Exercise requirements:
Your answer should consist of the lines in the following data that contain "linear".

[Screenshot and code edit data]

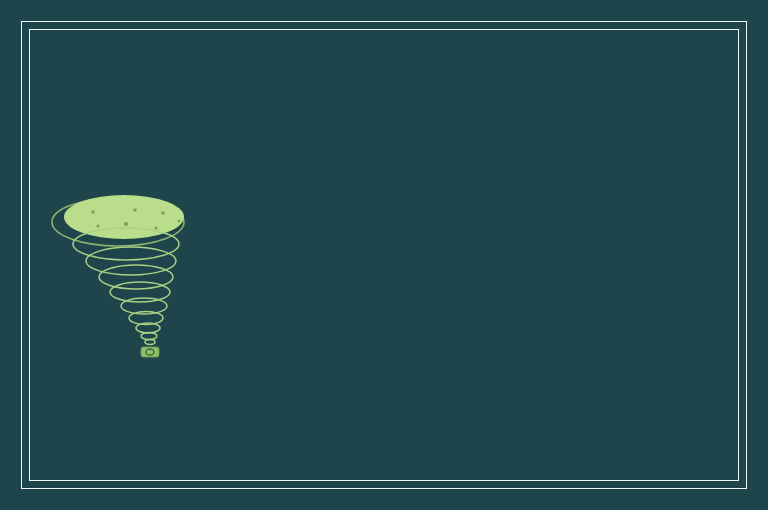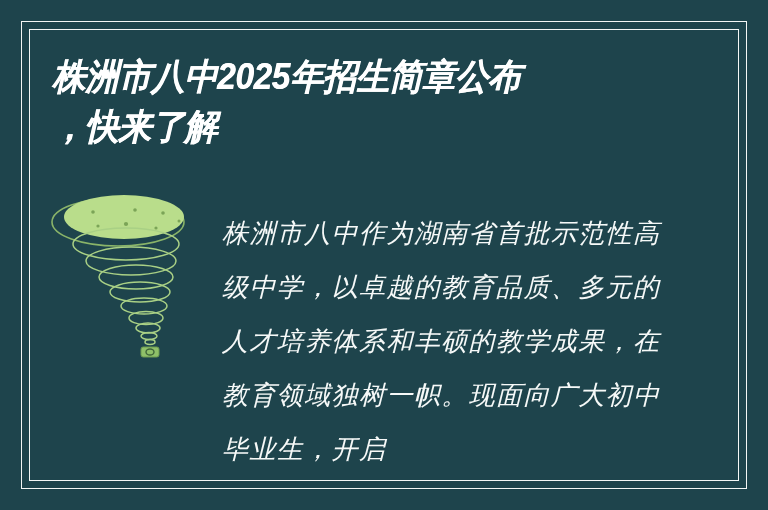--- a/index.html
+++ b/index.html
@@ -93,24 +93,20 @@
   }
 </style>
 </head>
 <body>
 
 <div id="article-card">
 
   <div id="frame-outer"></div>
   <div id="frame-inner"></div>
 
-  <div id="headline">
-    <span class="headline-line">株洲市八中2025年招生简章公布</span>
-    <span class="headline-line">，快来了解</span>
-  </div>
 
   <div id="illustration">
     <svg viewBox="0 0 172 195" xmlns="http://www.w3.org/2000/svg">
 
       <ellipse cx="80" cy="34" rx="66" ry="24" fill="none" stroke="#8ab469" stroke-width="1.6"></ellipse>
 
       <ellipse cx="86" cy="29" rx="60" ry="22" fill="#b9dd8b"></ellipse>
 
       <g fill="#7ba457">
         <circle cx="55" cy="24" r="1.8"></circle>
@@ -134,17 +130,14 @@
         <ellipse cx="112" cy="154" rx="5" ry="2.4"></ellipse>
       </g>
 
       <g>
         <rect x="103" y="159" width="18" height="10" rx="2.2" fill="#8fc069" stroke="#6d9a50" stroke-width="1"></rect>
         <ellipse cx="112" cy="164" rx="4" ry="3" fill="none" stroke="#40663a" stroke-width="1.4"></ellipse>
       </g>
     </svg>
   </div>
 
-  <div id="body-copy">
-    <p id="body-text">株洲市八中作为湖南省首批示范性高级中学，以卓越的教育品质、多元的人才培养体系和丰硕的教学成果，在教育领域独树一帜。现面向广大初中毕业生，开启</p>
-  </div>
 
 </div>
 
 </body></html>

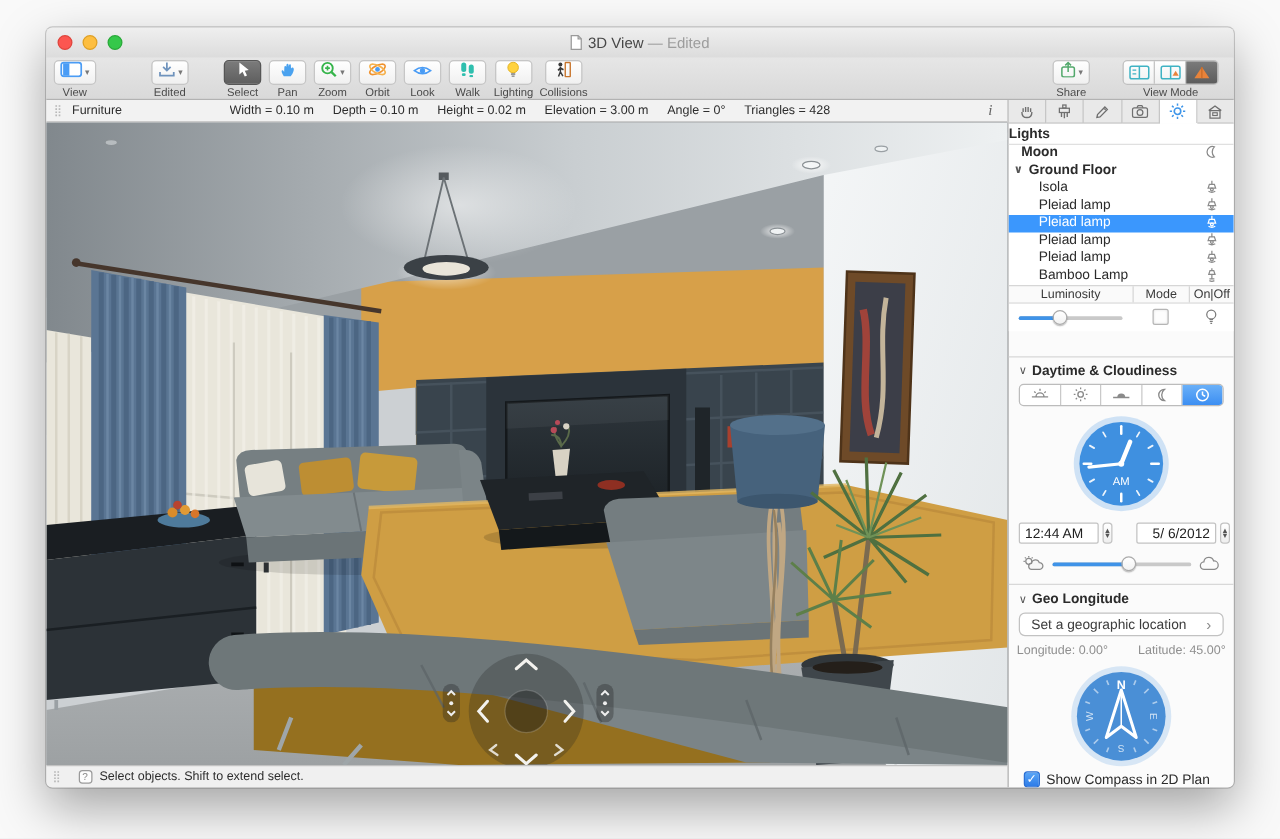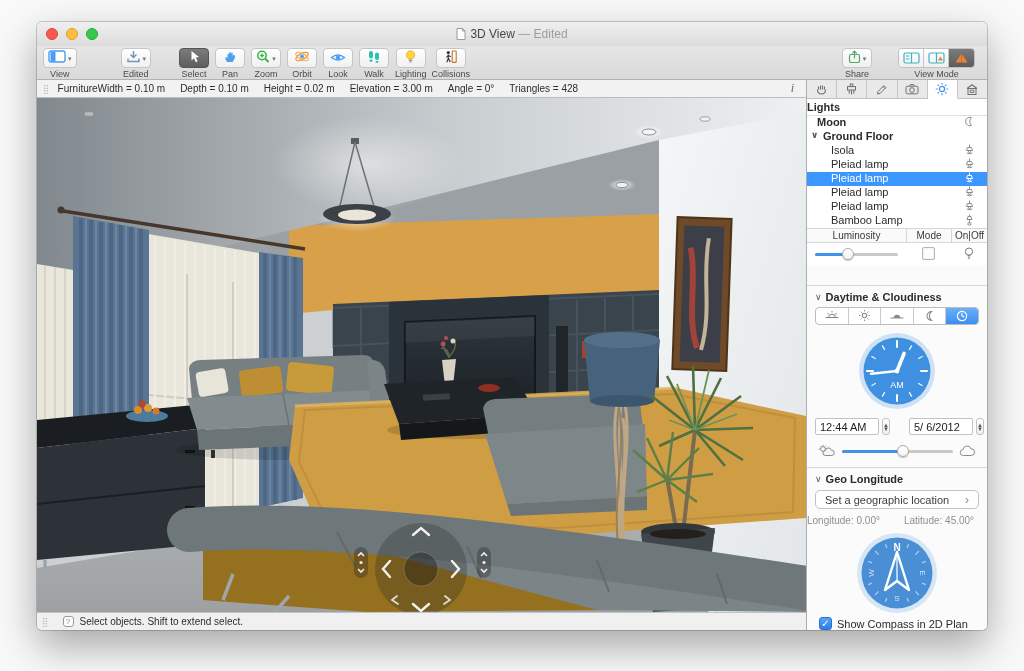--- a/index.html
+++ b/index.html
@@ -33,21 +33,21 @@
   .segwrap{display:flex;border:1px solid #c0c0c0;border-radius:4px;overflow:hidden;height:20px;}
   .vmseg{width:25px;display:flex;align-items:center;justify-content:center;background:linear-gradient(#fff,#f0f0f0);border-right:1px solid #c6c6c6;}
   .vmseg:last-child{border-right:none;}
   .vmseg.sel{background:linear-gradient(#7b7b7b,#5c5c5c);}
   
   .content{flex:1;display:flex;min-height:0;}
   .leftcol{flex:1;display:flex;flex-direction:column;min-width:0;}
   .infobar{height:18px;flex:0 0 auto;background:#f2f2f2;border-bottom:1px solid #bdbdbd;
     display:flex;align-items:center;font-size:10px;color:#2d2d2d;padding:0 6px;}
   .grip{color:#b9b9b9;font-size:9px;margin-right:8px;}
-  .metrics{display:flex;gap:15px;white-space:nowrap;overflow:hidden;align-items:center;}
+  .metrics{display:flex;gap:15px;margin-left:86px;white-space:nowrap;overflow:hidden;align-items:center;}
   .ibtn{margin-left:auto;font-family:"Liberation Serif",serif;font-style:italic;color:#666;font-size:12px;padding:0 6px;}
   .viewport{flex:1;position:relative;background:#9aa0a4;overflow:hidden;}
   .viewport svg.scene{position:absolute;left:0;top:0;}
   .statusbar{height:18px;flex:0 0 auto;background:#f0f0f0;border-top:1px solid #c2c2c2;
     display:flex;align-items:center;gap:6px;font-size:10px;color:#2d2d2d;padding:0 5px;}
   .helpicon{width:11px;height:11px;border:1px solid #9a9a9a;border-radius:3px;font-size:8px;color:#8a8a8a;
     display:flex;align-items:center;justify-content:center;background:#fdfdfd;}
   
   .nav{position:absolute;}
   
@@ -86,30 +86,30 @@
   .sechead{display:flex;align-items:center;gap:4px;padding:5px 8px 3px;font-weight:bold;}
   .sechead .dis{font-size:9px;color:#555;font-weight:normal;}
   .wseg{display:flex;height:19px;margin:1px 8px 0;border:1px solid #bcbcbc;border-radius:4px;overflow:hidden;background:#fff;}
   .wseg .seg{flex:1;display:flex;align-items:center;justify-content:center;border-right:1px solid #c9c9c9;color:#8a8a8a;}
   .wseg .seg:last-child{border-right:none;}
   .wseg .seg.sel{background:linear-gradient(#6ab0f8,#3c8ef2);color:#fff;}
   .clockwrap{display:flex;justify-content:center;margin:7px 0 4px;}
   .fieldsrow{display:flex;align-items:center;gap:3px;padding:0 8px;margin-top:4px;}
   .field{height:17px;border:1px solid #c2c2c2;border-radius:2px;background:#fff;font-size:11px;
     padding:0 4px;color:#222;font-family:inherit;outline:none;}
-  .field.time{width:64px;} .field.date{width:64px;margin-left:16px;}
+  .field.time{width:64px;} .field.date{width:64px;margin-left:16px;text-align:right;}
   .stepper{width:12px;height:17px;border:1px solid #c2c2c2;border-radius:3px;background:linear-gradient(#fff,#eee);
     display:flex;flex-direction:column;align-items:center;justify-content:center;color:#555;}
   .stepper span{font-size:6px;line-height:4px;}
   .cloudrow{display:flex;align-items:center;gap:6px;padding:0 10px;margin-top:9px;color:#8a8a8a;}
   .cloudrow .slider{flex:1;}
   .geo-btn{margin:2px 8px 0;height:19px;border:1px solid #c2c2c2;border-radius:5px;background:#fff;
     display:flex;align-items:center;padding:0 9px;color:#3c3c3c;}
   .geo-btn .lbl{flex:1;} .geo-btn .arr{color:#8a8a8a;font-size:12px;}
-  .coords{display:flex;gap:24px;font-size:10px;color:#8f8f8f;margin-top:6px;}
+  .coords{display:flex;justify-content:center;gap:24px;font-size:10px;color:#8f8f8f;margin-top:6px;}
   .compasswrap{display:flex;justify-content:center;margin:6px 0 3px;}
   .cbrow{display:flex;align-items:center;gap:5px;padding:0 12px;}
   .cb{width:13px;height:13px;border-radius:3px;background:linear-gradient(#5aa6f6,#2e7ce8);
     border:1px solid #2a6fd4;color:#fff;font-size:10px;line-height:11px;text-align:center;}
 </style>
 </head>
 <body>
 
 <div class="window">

Output below:
   .vmseg{width:25px;display:flex;align-items:center;justify-content:center;background:linear-gradient(#fff,#f0f0f0);border-right:1px solid #c6c6c6;}
   .vmseg.sel{background:linear-gradient(#7b7b7b,#5c5c5c);}
   .wseg .seg.sel{background:linear-gradient(#6ab0f8,#3c8ef2);color:#fff;}
   .stepper{width:12px;height:17px;border:1px solid #c2c2c2;border-radius:3px;background:linear-gradient(#fff,#eee);
   .cb{width:13px;height:13px;border-radius:3px;background:linear-gradient(#5aa6f6,#2e7ce8);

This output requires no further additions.